Secondo Trump, infatti, “questo non è l’accordo che abbiamo!” e far pagare una tassa alle petroliere “non è nel loro interesse: se lo stanno facendo, farebbero meglio a smetterla subito!”, altrimenti il ritorno alle ostilità sarà inevitabile. Parole che non hanno minimamente scalfito la determinazione dell’ayatollah Khamenei, che ha rivendicato la “nuova modalità di gestire lo Stretto di Hormuz” anche per ottenere i “risarcimenti per la guerra iniziata da Stati Uniti e Israele”. Insomma, la tensione è palpabile, ma la sensazione è che in qualche modo la partita verrà risolta perché, ad eccezione di Netanyahu, nessuno vuole proseguire il conflitto in Medio Oriente.

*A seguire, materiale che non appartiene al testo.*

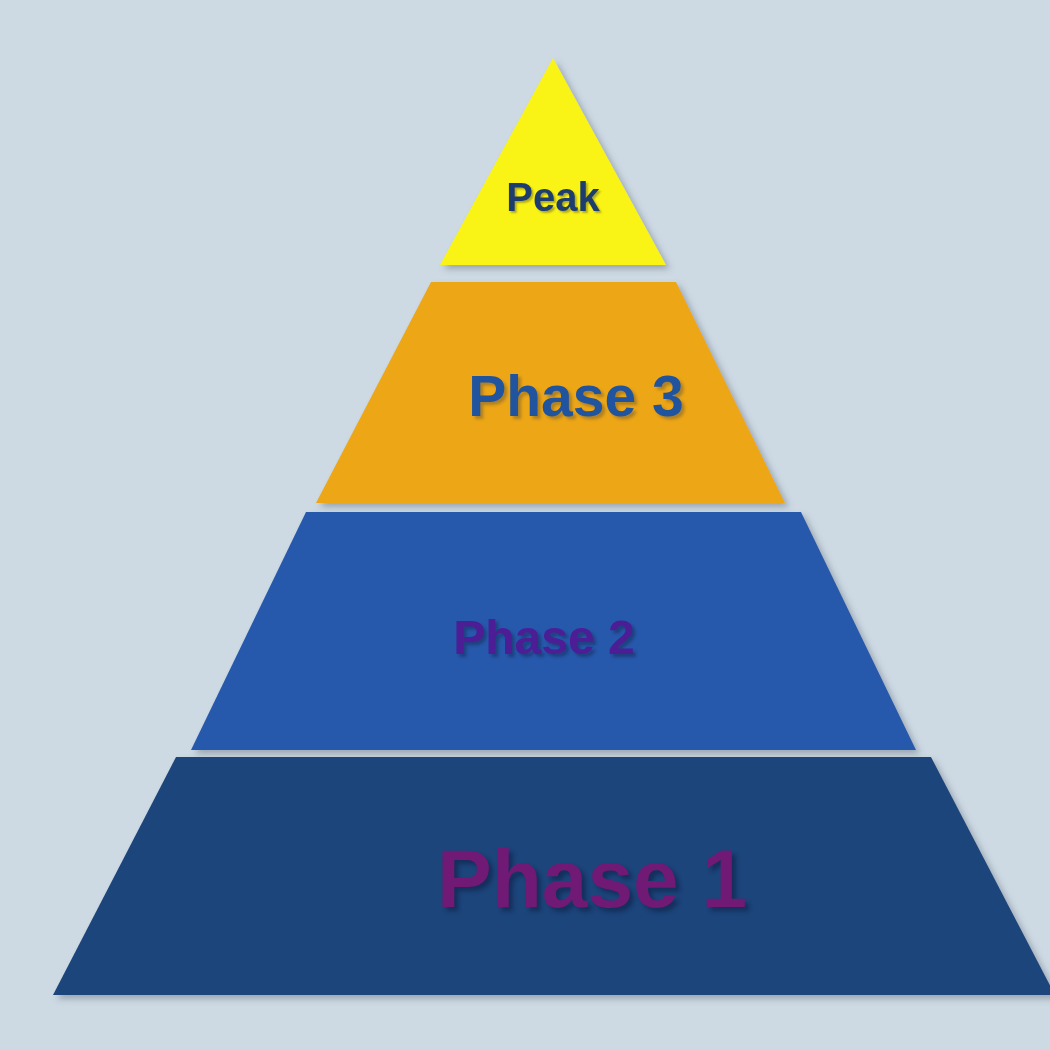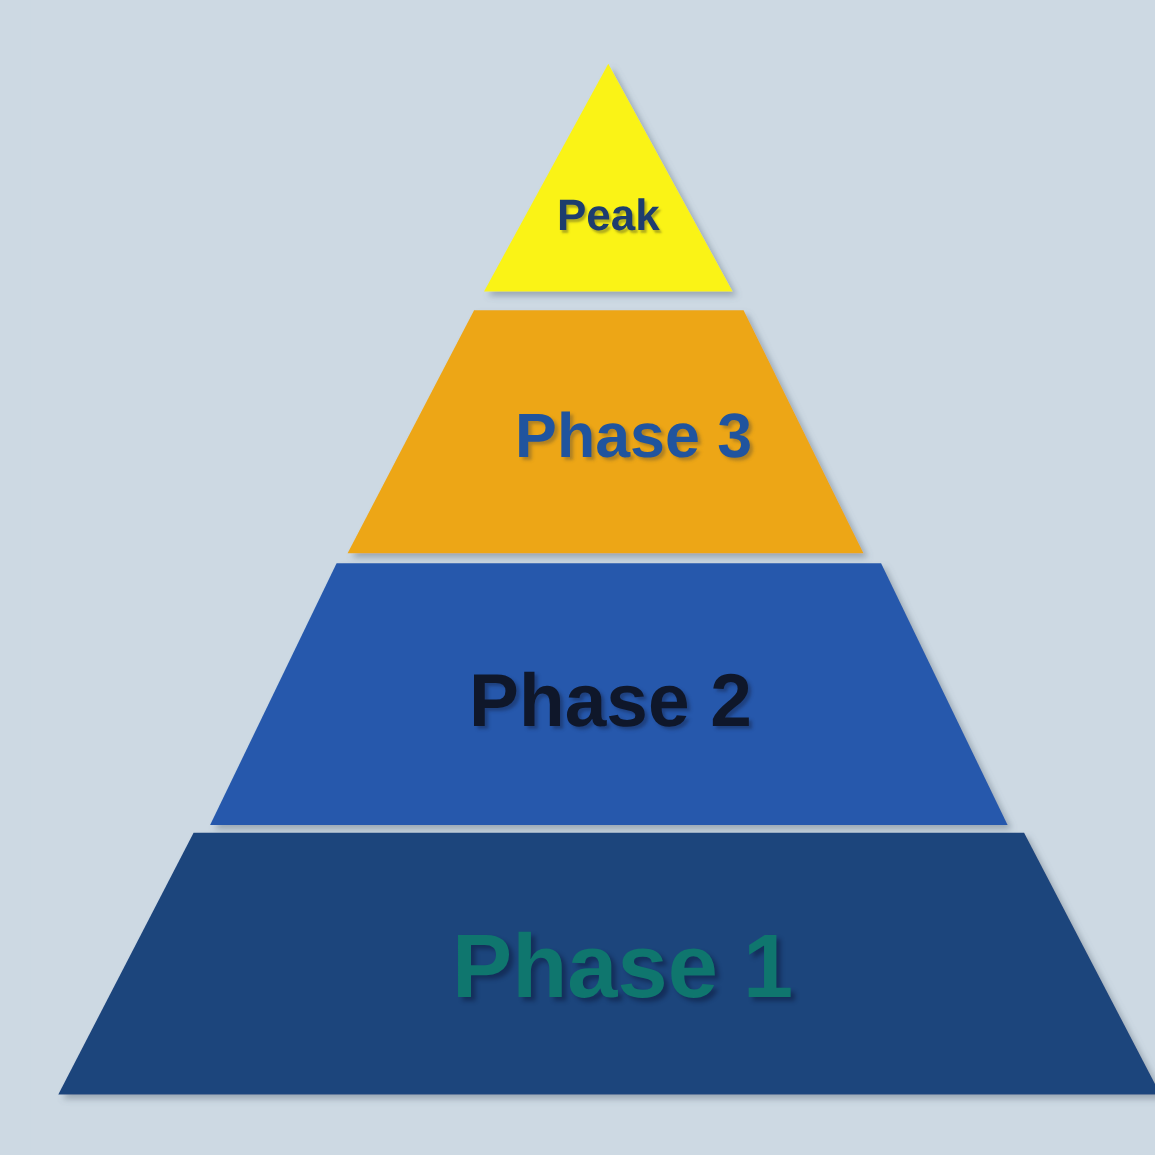--- a/index.html
+++ b/index.html
@@ -48,10 +48,10 @@
     text-shadow: 3px 3px 3px rgba(60,60,60,0.35);
   }
   #label-phase2 {
-    left: 527px;
+    left: 516px;
     top: 637px;
-    font-size: 68px;
-    color: #0f172a;
+    font-size: 48px;
+    color: #4c1d95;
     text-shadow: 3px 3px 3px rgba(20,30,60,0.40);
   }
   #label-phase1 {

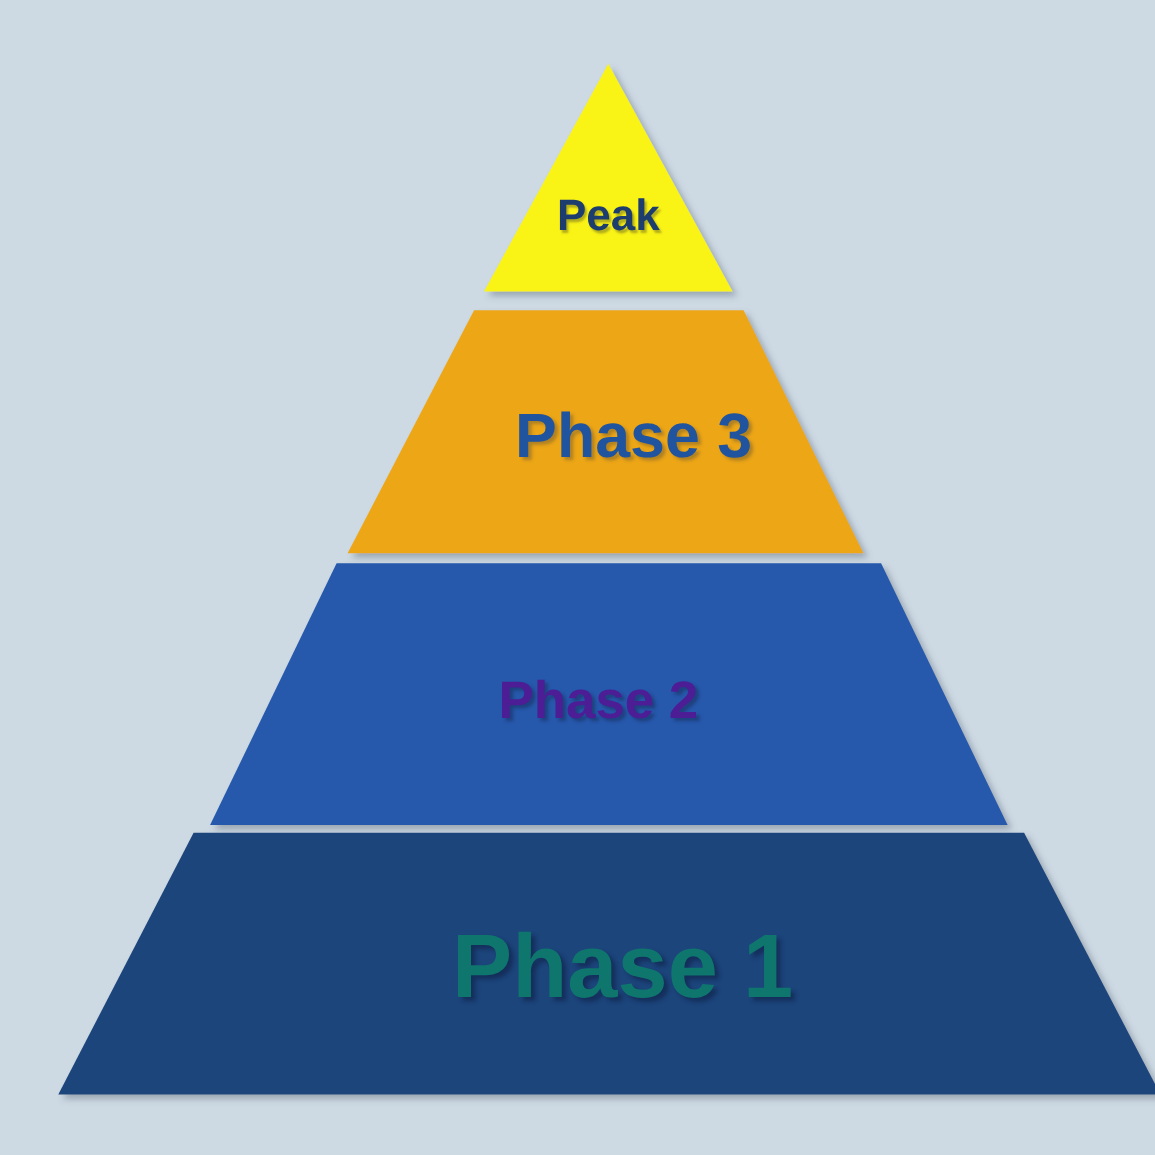--- a/index.html
+++ b/index.html
@@ -55,10 +55,10 @@
     text-shadow: 3px 3px 3px rgba(20,30,60,0.40);
   }
   #label-phase1 {
-    left: 538px;
+    left: 564px;
     top: 879px;
     font-size: 82px;
-    color: #0f766e;
+    color: #701a75;
     text-shadow: 4px 4px 4px rgba(10,20,50,0.45);
   }
 </style>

Netanyahu prova a sabotare i negoziati
Che Bibi sia restio a fermare la sua macchina di guerra lo lascia intendere lui stesso, che anche ieri ha ribadito di voler “avviare negoziati diretti con il Libano il prima possibile”, per discutere “del disarmo di Hezbollah e della regolamentazione delle relazioni pacifiche tra Israele e Libano”. Ma lo stesso primo ministro israeliano, come confermato anche dal capo di Stato maggiore delle Forze di Difesa Israeliane, Eyal Zamir, sostiene che in Libano non sia in corso alcun cessate il fuoco; anzi, è pienamente in corso una “guerra che continuiamo e continueremo a combattere” fino alla completa eliminazione della minaccia rappresentata da Hezbollah.
Parole a cui hanno fatto seguito nuovi e intensi bombardamenti dell’Idf su Beirut, che hanno causato numerosi morti e feriti, ai quali ha risposto il movimento filo-iraniano con un fitto lancio di razzi verso il nord di Israele, in cui sono state ferite quattro persone. Un botta e risposta che, denuncia l’Onu, se non dovesse interrompersi al più presto potrebbe far deragliare i negoziati e riportare la guerra in tutto il Medio Oriente.